According to the complaint, the state law improperly requires pharmacy benefit managers to submit annual reports to the insurance department starting Sept. 1, 2026, with those documents to list, by plan, “a list of drugs including corresponding information on therapeutic class, brand name, generic name or specialty drug name,” “number of covered individuals,” “number of drug-related claims,” “dosage units,” “dispensing channel used” and “average wholesale acquisition cost per drug” along with how much each plan spends on drugs, in gross, and plan customers’ total net spending, among other obligations.

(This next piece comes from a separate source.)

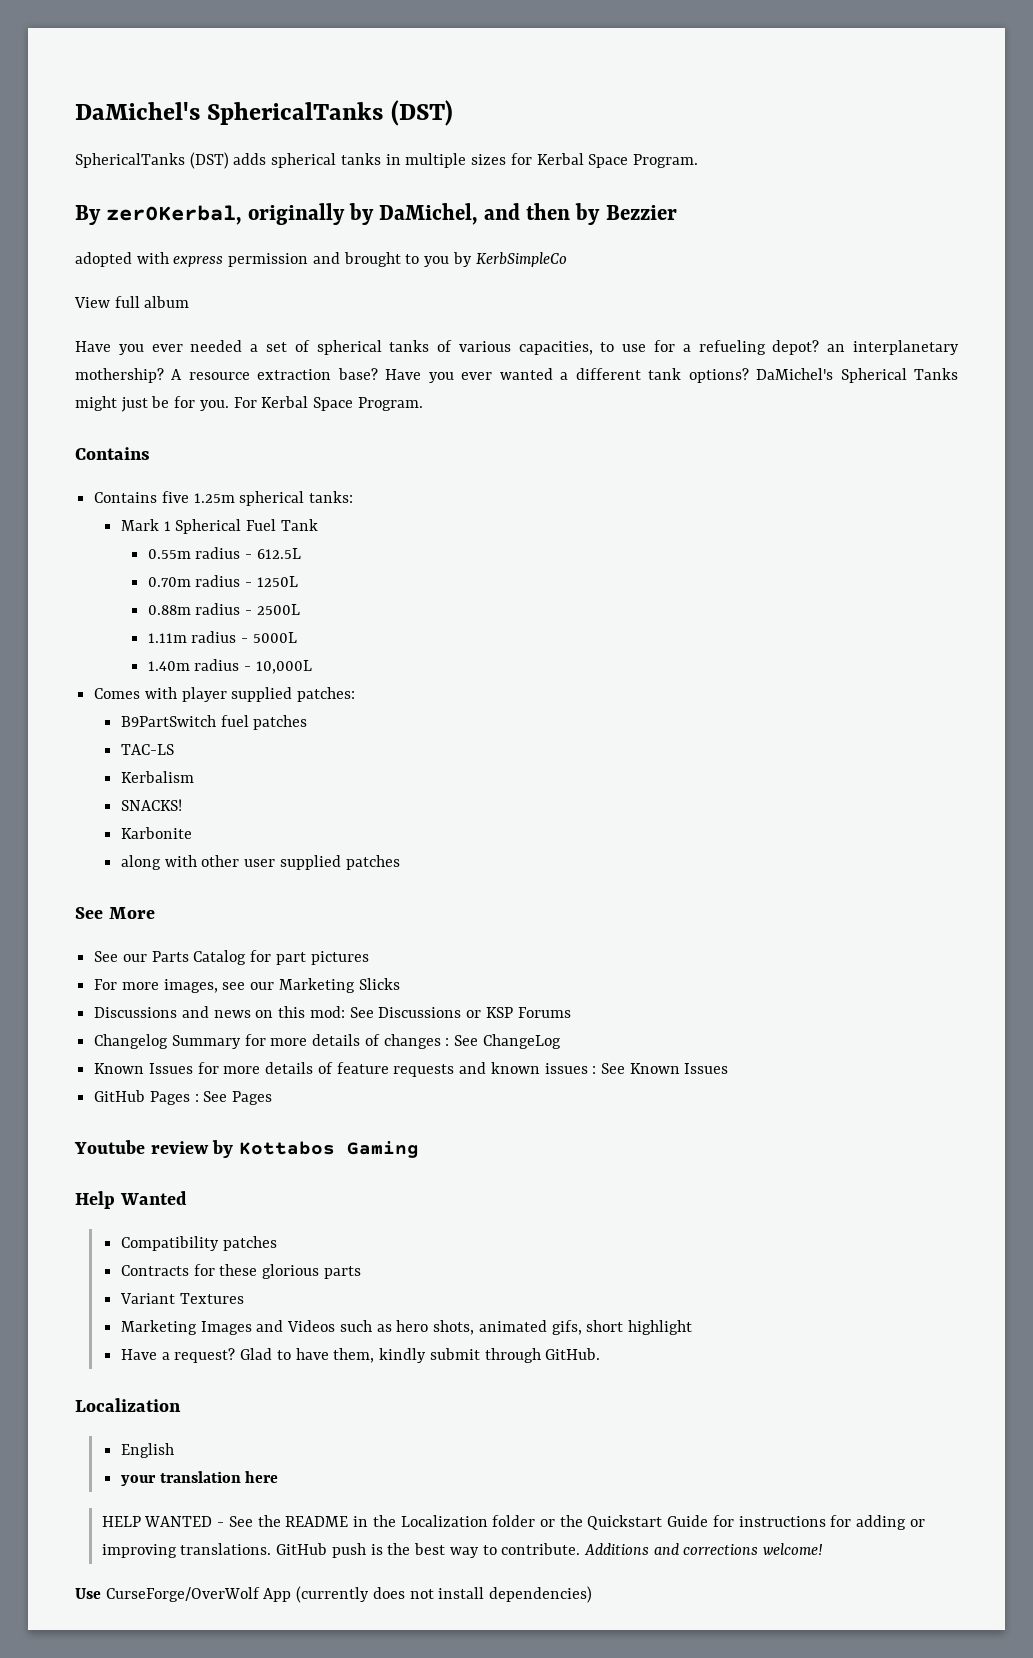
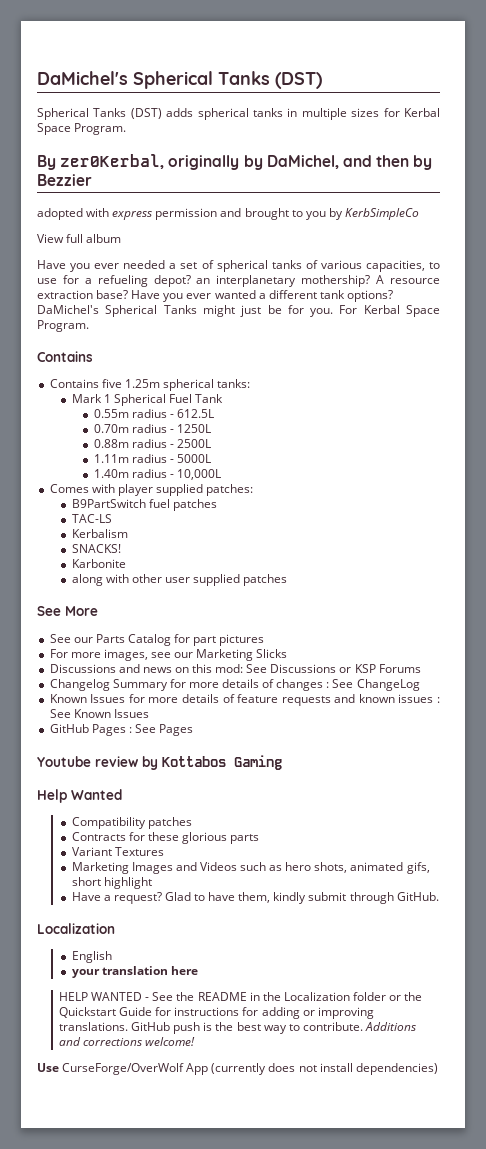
[75,102,384,125] DaMichel's SphericalTanks -> [37,71,270,89] DaMichel's Spherical Tanks
[75,153,185,168] SphericalTanks -> [37,108,127,120] Spherical Tanks

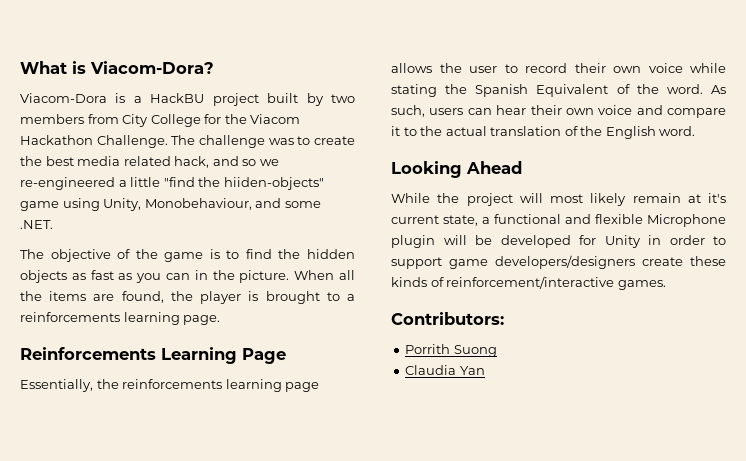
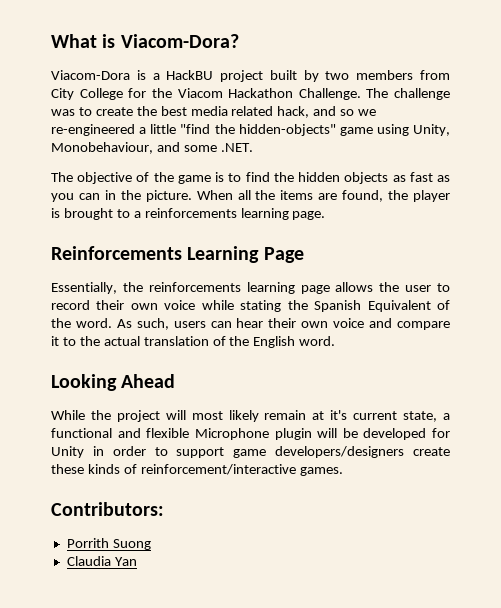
[223,177,324,190] hiiden-objects" -> [238,124,336,136] hidden-objects"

Pointing back to Gobeille, PCMA noted ERISA already requires reporting on some of the same information, such as the mandate for most self-funded ERISA plans to report to the U.S. Department of Labor a form covering liabilities, assets, receipts, paid claims and other disbursements. It said failure to comply with the new Illinois law can trigger fines of up to $10,000 daily.
PCMA also challenged the state law’s prohibition on steering patients toward affiliated pharmacies, including financial incentives or penalties. The complaint noted, “Plans cannot offer a preferred pharmacy network without providing beneficiaries discounts and other forms of incentives to drive their prescriptions to preferred pharmacies.” It further said the types of provisions it challenges have already been invalidated in some litigation or are currently subject to injunctions elsewhere, a sign they are likely to be rules as pre-empted under ERISA.
“Going forward, PBMs will have to develop burdensome administrative processes and state-specific plan designs applicable to ERISA plans in Illinois but not to ERISA plans in other states,” according to the complaint. “The inefficiencies inherent in these kinds of state-by-state compliance efforts are precisely those that ERISA’s express preemption clause was designed to prevent.”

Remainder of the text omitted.